Across the entries that follow, count each line holding "TypeScript" and state the total alone.

[AVAILABLE DATA — start]

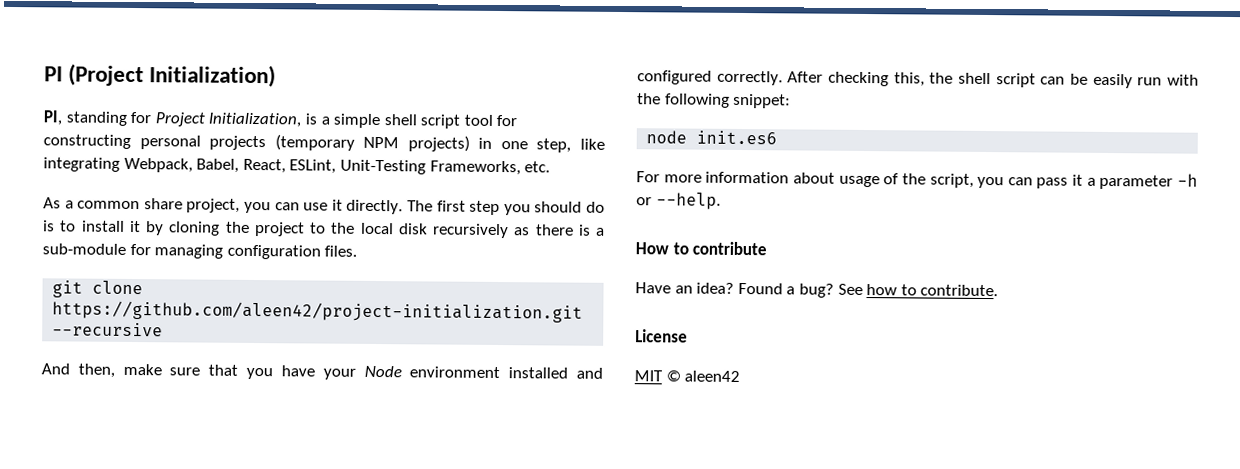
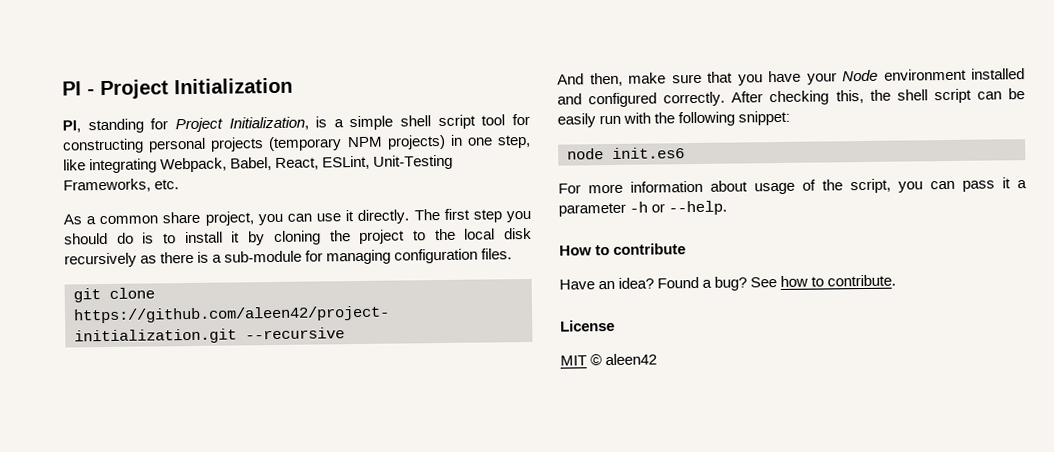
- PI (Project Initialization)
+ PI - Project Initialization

[AVAILABLE DATA — finish]
[AVAILABLE DATA — start]

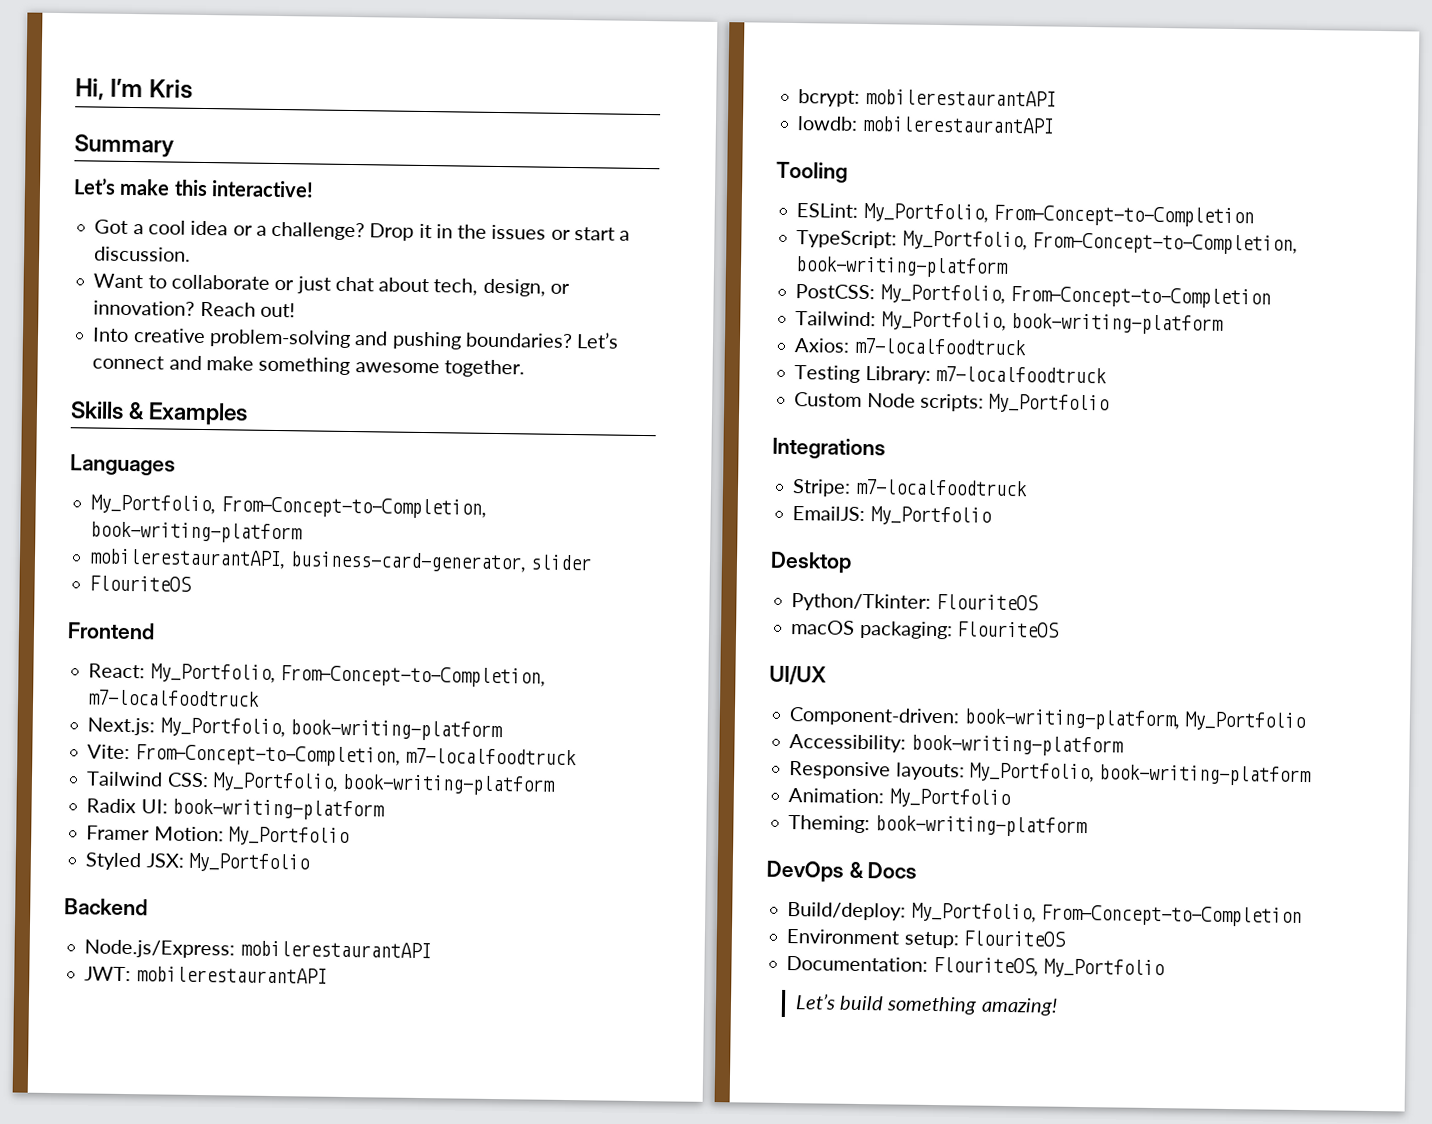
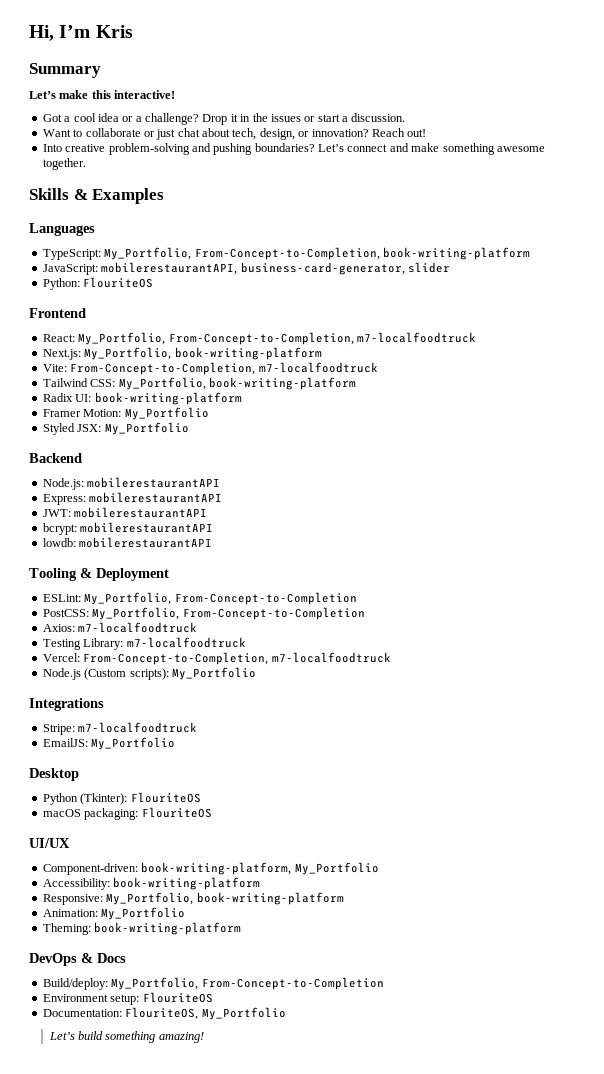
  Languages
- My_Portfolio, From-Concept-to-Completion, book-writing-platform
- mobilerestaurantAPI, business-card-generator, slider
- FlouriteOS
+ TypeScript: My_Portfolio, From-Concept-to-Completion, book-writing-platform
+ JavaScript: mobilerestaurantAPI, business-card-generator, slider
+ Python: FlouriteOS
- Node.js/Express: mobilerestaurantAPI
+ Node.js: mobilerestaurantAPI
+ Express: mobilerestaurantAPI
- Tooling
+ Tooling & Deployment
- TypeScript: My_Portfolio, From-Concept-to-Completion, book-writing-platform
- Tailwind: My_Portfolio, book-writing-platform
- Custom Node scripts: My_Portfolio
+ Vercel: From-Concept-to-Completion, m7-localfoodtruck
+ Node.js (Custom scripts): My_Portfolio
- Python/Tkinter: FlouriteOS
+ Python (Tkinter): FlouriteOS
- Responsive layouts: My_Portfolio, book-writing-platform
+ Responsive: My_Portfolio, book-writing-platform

[AVAILABLE DATA — finish]

● **RESPONSE TO THIS EXERCISE**
2